How to Positively Manage Maternity Leave in a Small Business image

How to Positively Manage Maternity Leave in a Small Business

Staff Squared date icon3rd January 2017

Tag iconSmall Business

When an employee announces their pregnancy, you’re all smiles on the surface. You congratulate them. You’re happy for them. Now, you’re faced with issues surrounding maternity leave.

Businesses are expected to take this experience in their stride.

But the truth is, things are never that simple. For small businesses, maternity leave is a particularly concerning challenge.

You risk losing a key employee for a significant amount of time. You can’t just replace them, because they’ll need to come back once they’ve comfortably settled into motherhood. You may need to pay them for not working for you, whilst paying someone else to do their job.

You might need to recruit someone new, invest in training and hope that they keep things on track. You need to keep everything running smoothly.

It’s important to make sure that you’re not breaking any employment laws.

Maternity leave is complicated. And, whilst there are so many news reports about maternity rights, little thought is given to the employers that have to make it work.

Here are our tips for taking one of the biggest workplace challenges, and turning it into a positive experience for everyone:

Maternity leave UK: the rules

Before you do anything else, make sure that you’re clued up on the rules.

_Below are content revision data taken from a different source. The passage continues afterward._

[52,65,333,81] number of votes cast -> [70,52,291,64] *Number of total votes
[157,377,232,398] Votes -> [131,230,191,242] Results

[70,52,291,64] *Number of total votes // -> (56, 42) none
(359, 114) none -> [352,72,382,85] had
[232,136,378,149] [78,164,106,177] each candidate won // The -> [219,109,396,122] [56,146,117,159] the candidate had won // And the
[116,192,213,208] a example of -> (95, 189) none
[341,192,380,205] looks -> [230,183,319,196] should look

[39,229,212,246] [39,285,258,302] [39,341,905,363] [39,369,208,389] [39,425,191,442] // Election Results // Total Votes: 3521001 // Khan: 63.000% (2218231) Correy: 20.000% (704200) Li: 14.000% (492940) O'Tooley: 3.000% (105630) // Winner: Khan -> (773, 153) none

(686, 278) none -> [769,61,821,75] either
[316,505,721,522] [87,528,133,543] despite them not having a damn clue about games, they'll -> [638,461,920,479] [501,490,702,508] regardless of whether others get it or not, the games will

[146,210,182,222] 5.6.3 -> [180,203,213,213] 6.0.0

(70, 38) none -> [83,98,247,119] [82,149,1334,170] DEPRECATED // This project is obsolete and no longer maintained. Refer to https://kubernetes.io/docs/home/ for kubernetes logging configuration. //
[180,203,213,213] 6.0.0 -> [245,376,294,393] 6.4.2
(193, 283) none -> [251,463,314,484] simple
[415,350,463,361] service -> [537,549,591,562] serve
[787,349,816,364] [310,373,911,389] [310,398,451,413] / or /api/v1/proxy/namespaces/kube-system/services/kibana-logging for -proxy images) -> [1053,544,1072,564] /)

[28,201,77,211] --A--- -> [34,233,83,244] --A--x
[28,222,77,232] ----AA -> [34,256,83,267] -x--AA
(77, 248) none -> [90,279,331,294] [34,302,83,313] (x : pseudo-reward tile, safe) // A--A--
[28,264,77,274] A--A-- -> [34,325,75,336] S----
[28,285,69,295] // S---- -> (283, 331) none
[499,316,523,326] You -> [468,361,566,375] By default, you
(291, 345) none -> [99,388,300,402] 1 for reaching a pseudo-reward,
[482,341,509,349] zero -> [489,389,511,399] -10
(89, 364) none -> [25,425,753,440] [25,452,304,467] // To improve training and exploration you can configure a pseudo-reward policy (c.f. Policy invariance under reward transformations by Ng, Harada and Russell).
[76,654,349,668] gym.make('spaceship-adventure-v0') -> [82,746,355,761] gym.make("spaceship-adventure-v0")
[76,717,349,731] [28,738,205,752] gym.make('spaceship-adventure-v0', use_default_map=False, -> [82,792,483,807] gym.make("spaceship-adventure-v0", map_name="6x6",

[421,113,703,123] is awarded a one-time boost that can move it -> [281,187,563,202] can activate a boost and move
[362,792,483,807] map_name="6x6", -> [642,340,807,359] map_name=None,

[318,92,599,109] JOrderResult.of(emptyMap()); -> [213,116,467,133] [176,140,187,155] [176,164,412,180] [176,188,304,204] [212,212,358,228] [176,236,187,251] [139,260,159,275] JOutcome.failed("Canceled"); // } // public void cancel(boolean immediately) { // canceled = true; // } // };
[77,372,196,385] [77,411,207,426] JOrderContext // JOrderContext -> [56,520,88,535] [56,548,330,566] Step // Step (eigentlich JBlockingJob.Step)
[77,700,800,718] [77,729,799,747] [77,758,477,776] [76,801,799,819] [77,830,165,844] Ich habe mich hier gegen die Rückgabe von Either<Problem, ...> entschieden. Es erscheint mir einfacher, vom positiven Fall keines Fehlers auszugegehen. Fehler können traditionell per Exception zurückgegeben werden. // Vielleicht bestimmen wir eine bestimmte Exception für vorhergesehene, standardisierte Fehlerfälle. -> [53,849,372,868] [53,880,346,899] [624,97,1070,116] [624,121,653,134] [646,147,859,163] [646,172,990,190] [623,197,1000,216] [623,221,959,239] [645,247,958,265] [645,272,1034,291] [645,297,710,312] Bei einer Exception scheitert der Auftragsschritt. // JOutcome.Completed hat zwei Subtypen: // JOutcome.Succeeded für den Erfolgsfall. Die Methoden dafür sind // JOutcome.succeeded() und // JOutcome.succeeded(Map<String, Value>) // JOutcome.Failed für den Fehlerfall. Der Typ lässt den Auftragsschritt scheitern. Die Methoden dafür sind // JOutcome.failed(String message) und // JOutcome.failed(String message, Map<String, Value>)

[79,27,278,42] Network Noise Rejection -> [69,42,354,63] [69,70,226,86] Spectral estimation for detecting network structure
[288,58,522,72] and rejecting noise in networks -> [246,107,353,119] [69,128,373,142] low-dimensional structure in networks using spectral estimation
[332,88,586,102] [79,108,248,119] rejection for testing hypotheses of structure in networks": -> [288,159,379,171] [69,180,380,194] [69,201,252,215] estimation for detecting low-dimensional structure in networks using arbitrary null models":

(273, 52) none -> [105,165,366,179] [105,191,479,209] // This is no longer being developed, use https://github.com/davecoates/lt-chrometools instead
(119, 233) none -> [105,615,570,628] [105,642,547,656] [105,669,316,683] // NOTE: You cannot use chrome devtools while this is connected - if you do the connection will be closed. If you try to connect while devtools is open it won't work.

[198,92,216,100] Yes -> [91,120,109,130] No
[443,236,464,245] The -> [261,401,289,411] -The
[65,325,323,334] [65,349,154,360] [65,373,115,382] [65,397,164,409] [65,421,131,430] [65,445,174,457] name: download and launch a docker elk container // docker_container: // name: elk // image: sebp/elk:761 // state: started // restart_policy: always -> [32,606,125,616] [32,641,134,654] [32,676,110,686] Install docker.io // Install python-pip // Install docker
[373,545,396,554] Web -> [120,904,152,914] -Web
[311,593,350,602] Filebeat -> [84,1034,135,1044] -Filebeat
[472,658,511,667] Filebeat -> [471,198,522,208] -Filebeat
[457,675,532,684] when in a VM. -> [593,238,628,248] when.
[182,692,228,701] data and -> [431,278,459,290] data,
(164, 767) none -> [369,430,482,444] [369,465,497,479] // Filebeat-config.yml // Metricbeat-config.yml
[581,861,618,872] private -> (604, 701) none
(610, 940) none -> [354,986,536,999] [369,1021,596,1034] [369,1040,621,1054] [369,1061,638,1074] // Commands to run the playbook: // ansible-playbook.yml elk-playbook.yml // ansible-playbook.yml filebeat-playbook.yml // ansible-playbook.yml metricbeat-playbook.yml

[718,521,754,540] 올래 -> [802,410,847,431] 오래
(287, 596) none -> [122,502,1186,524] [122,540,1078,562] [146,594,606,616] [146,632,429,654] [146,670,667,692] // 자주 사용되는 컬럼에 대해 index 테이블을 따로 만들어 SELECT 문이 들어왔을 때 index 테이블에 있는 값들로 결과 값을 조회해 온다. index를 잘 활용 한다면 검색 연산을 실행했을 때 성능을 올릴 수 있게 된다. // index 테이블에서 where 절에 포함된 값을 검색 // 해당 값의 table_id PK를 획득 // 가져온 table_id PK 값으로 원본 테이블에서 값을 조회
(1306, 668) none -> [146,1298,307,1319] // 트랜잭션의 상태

What are women entitled to, once they announce their pregnancy? What should you do? What shouldn’t you do?

Statutory Maternity Leave

In broad strokes the rules around statutory maternity leave are women are entitled to up to 52 weeks of statutory maternity leave.

They don’t have to make use of it all.

But, new mums must use maternity leave for the first two weeks following the birth.

Every new parent is different. Some will find it extremely difficult to return after 52 weeks. Others will be desperate for time with adults and a bit of routine and normality. They may want to return when their baby is just one month old.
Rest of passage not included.